Digital Branch of the University of Alaska Fairbanks Oral History Program

History of Women's Suffrage in America

 

Women, like African Americans, Native Americans and other groups in American society, have a dual history, their own and the history of their part in the chronicles of the nation as a whole. Unfortunately, because they have had so little access to power in the society, both of these histories have been largely ignored by conventional accounts of the nation's past.

american-flag-a-sketch-in-time.jpgTo more systematically study and understand this past, that of the "historically voiceless," we must both re-examine the past records with a new perspective and develop new techniques to gather information.

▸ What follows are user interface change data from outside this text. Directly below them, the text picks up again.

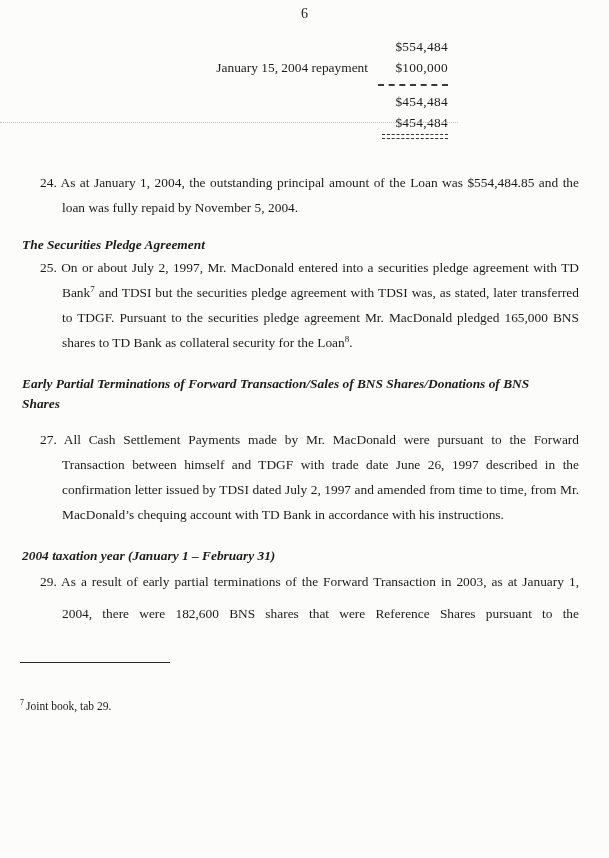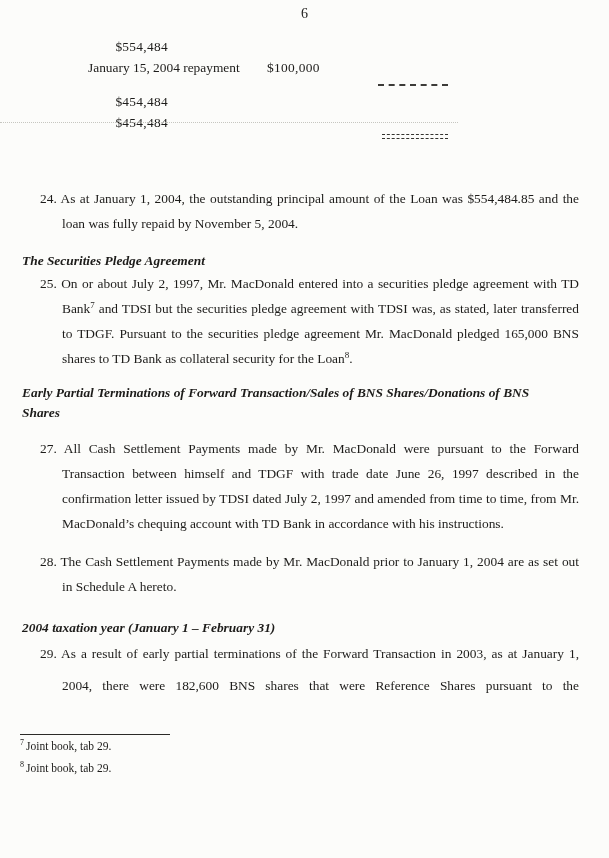--- a/index.html
+++ b/index.html
@@ -27,21 +27,21 @@
     top: 122px; left: 0; width: 458px;
     border-top: 1px dotted #b9b9b2;
     opacity: 0.8;
   }
   .repayment-table {
     margin: 13px 0 0 88px;
     width: 360px;
   }
   .trow {
     display: flex;
-    justify-content: flex-start;
+    justify-content: flex-end;
     height: 21px; line-height: 21px;
   }
   .tamount { width: 80px; text-align: right; letter-spacing: 0.3px; }
   .sep-dashed {
     height: 13px;
     display: flex; justify-content: flex-end; align-items: center;
   }
   .dashed-line { width: 70px; border-top: 2px dashed #3c3b38; }
   .sep-double {
     height: 10px;
@@ -54,42 +54,43 @@
     border-bottom: 1.6px dashed #34332e;
   }
   .content { margin: 0 30px 0 22px; }
   .para {
     margin: 0 0 0 40px;
     text-indent: -22px;
     text-align: justify;
     line-height: 25px;
   }
   .para.justify-last { text-align-last: justify; line-height: 32px; }
-  .mt-p24 { margin-top: 42px; }
+  .mt-p24 { margin-top: 26px; }
   .mt-p27 { margin-top: 13px; }
   .mt-p28 { margin-top: 13px; }
   .heading {
     font-weight: bold;
     line-height: 21px;
     margin: 0;
     font-style: italic;
   }
   .mt-h-securities { margin-top: 14px; }
-  .mt-h-early { margin-top: 12px; line-height: 20px; }
+  .mt-h-early { margin-top: 19px; line-height: 20px; }
   .mt-h-2004 { margin-top: 18px; }
   sup.fnref {
     font-size: 9px;
     line-height: 0;
     vertical-align: super;
   }
   .footnote-block { margin: 32px 0 0 20px; }
   .footnote-rule { width: 150px; border-top: 1.4px solid #2b2a27; }
   .footnote {
     font-size: 11.5px;
     line-height: 22px;
+    margin-top: 32px;
   }
   .footnote:first-of-type { margin-top: 6px; }
   .footnote sup { font-size: 8px; line-height: 0; }
   .footnote .fntext { margin-left: 2px; }
 </style>
 </head>
 <body>
 
 <div class="page">
 
@@ -127,27 +128,25 @@
 
     <p class="heading mt-h-securities">The Securities Pledge Agreement</p>
 
     <p class="para"><span class="pnum">25.</span> <span class="ptext">On or about July 2, 1997, Mr. MacDonald entered into a securities pledge agreement with TD Bank</span><sup class="fnref">7</sup><span class="ptext"> and TDSI but the securities pledge agreement with TDSI was, as stated, later transferred to TDGF. Pursuant to the securities pledge agreement Mr. MacDonald pledged 165,000 BNS shares to TD Bank as collateral security for the Loan</span><sup class="fnref">8</sup><span class="ptext">.</span></p>
 
     <p class="heading mt-h-early"><span>Early Partial Terminations of Forward Transaction/Sales of BNS Shares/Donations of BNS</span><br><span>Shares</span></p>
 
 
     <p class="para mt-p27"><span class="pnum">27.</span> <span class="ptext">All Cash Settlement Payments made by Mr. MacDonald were pursuant to the Forward Transaction between himself and TDGF with trade date June 26, 1997 described in the confirmation letter issued by TDSI dated July 2, 1997 and amended from time to time, from Mr. MacDonald’s chequing account with TD Bank in accordance with his instructions.</span></p>
 
-    <p class="para mt-p28"><span class="pnum">28.</span> <span class="ptext">The Cash Settlement Payments made by Mr. MacDonald prior to January 1, 2004 are as set out in Schedule A hereto.</span></p>
 
     <p class="heading mt-h-2004">2004 taxation year (January 1 – February 31)</p>
 
     <p class="para justify-last"><span class="pnum">29.</span> <span class="ptext">As a result of early partial terminations of the Forward Transaction in 2003, as at January 1, 2004, there were 182,600 BNS shares that were Reference Shares pursuant to the</span></p>
 
   </div>
 
   <div class="footnote-block">
     <div class="footnote-rule"></div>
     <div class="footnote"><sup>7</sup><span class="fntext">Joint book, tab 29.</span></div>
-    <div class="footnote"><sup>8</sup><span class="fntext">Joint book, tab 29.</span></div>
   </div>
 
 </div>
 
 </body></html>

One of these techniques, the oral history interview, was used by the Feminist History Research Project in 1974 to recover the recent past of women in the United States. By interviewing women ranging in age from their seventies to over one hundred years old, the Project explored the history of women in the first decades of this century. From these oral history interviews, the Project created "Recovering Our Past," a series of tape/slide programs that explored the varied activities and experiences of women whose contributions to the life of our country have been largely ignored.

The first of these programs, "The Struggle for Woman's Suffrage," examines the seventy-two year battle for the right of women to participate in the political processes of the nation. Though this program is specifically devoted to the campaign waged by women for the right to vote, it also helps to elucidate the general, continuous struggle throughout American history for the realization of the ideals upon which the nation was presumably founded, a struggle even now being waged by women and other groups. Moreover, the depiction of historical events through the words and voices of unknown, ordinary participants provides an introduction to a new kind of history, not the history of official documents and famous names, but history as seen "from the bottom up."